Your customers, whether they be average people, or especially other businesses, would rather have nothing to do with you.

They don't actually want to have your product. They don't want to buy it, it's money they'd rather have for other things, like their own bottom line, or, I dunno, food.

They don't want to spend time learning how to use your product, that's time better spent on their own business, or their Game of Thrones fan-fiction rewrite of the final season.

They don't want the hassle of actually using it, at all, let alone to be "living in it" as some expect. The cost of your product to a client is not just what you invoice, it's also the time they spend mucking about with your stupid app. And the time they spend mucking about with you when it doesn't work.

What's wanted is the outcome your product provides or enables, your service is a means to that end. They pay for the result your product enables, whether that be time saved, or effort saved, or some information or materials or capability they can't get through some other means. I think teams tend to begin failing at which point the team considers the set of features that comprise the product, and the outcome produced, to be interchangeable.

Don't get me wrong, I don't think this is a particularly new or original thought. The notion of 'outcome-driven innovation' or 'jobs-to-be-done' product management has been around since the turn of the millennium, despite it not getting terribly much traction. But I'm using it as the starting point for this reboot of my blog, because I've found this concept describes perfectly the inflection point in the mentality between product teams I've seen succeed, and those that struggle and fail.

Stacks and stacks have been written on the topic of effective product management that focus on how to wrangle engineers to most efficiently do your bidding, or on estimating and prioritizing and building roadmaps, or on how to work with designers, or how to get everyone into an 'agile' workflow. All of that stuff is made easier or immediately falls into place when the outcome to be produced for your customer is clearly defined and is continually foundational to the decision making process around a product's development.

So much emphasis has been put on that initial dash to a 'minimally viable product' that it's almost as though nobody is really sure of what to do once a team has delivered that initial bundle of features. It's laughably easy to run through those first few 'sprints' towards an MVP without defining what the outcomes for customers are supposed to be.

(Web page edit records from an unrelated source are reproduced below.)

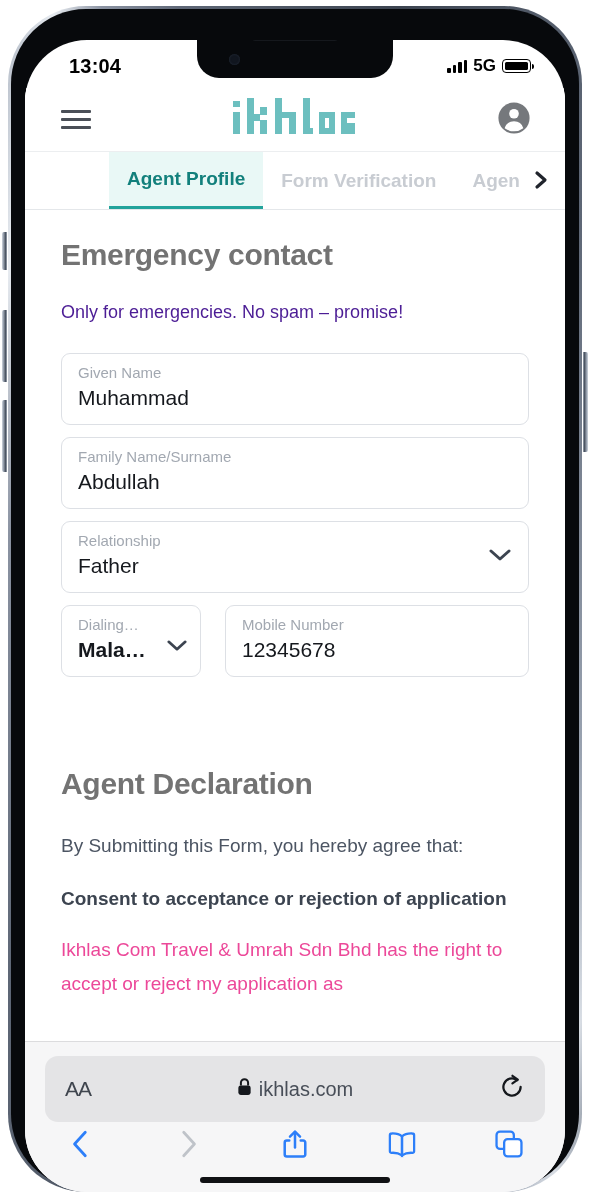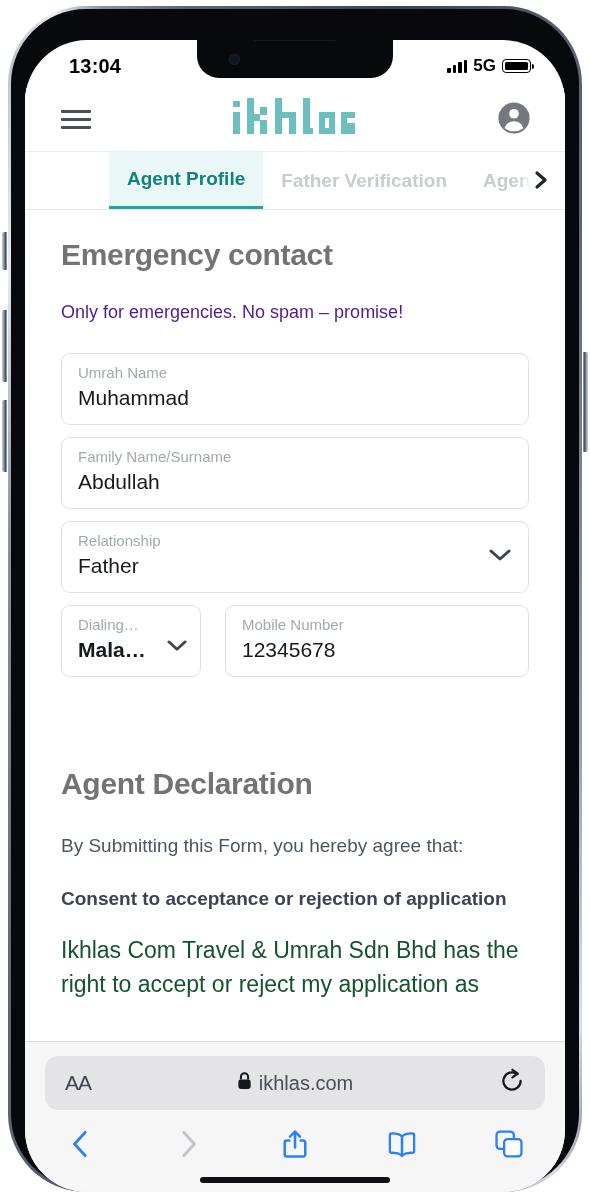"Father Verification" span { text: Father -> Form }
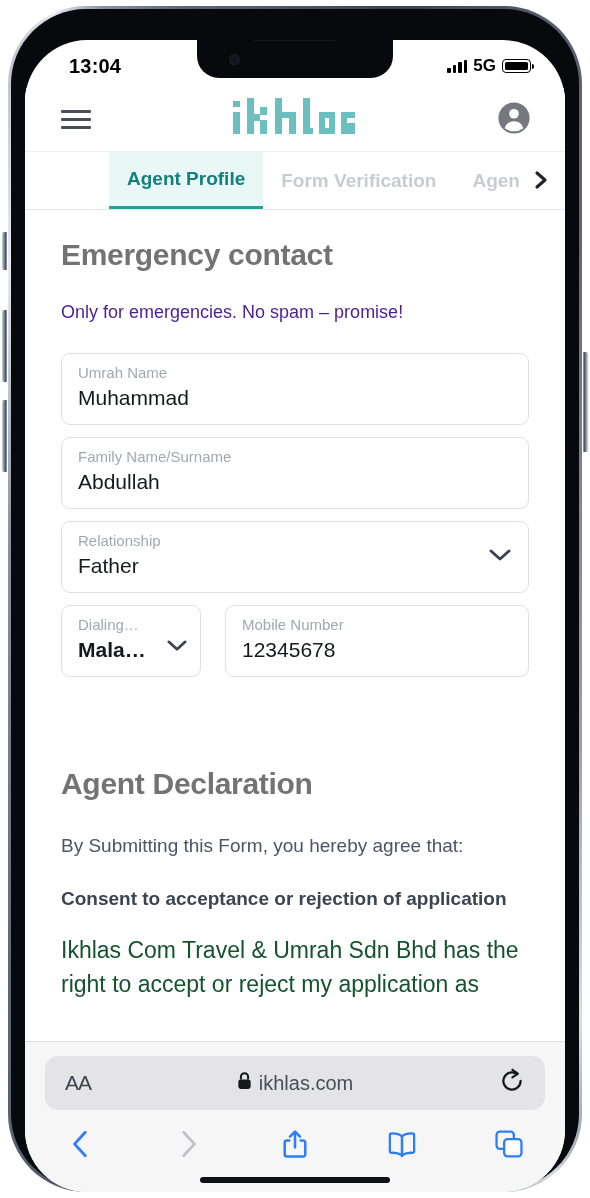"Umrah Name" div.field-label { text: Umrah -> Given }
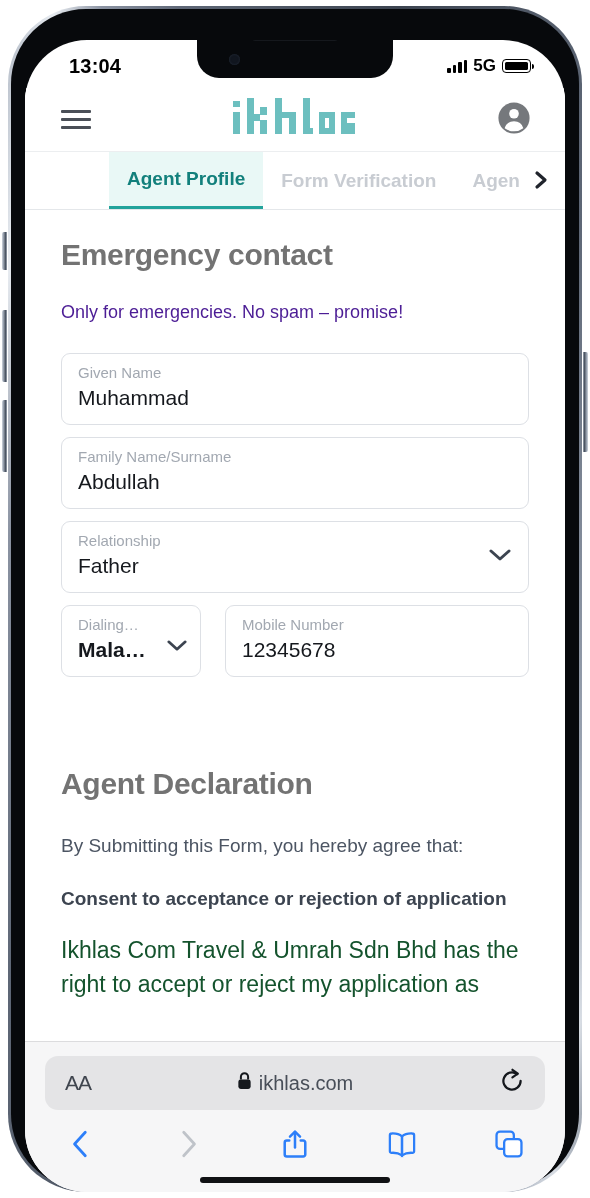"Ikhlas Com Travel & Umrah" .decl-body { color: #14532d -> #ec4899; font-size: 23px -> 19px }
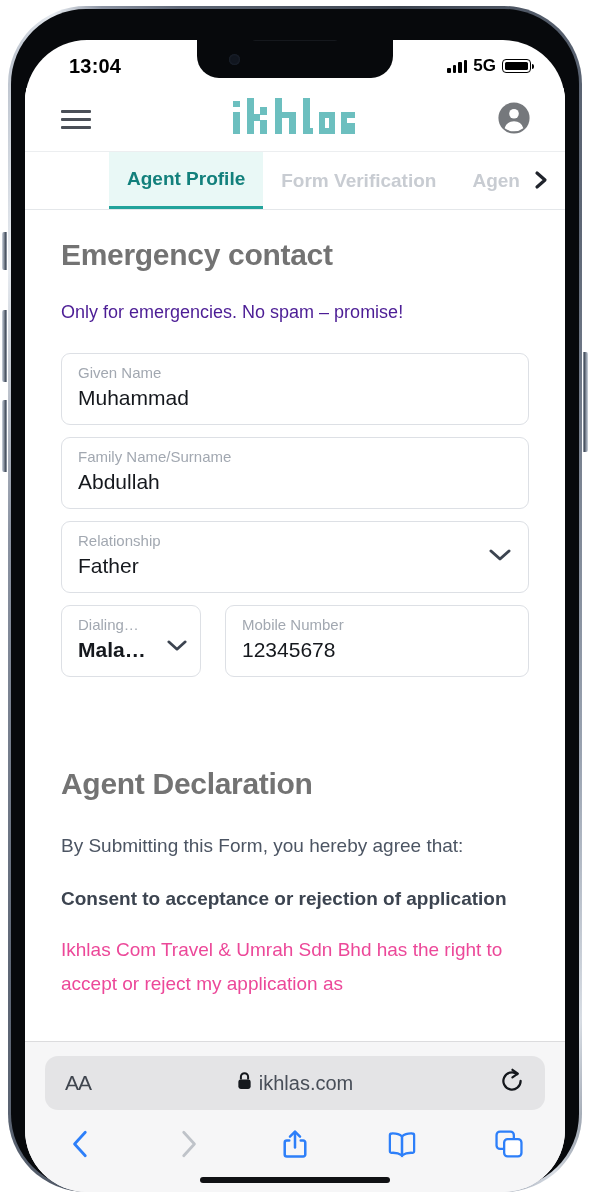"AA" #url-bar { height: 54px -> 66px }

So you've shipped v1 and done some marketing and you have some clients. Great! Now what? How about an ambitious goal, like 5x revenue before year's end? How about a sessions per user per day KPI? Time to knuckle down and start burning through that backlog, right? What's next on that roadmap you put together months ago? What's the low hanging fruit? Sales says this important client wants [some nebulous thing] that would really make them happy.

Whoops, nope, you've already derailed. And the worst bit about it is that it'll take months, quarters, maybe even a year before it's clear that the train left the tracks.

What are the customer outcomes we aim to deliver or enable?

How far are we from delivering those outcomes?

How does this proposed set of work get us closer to delivering an outcome perfectly?

These are the questions that winning teams ask themselves every week. Because your customers would rather have nothing to do with you.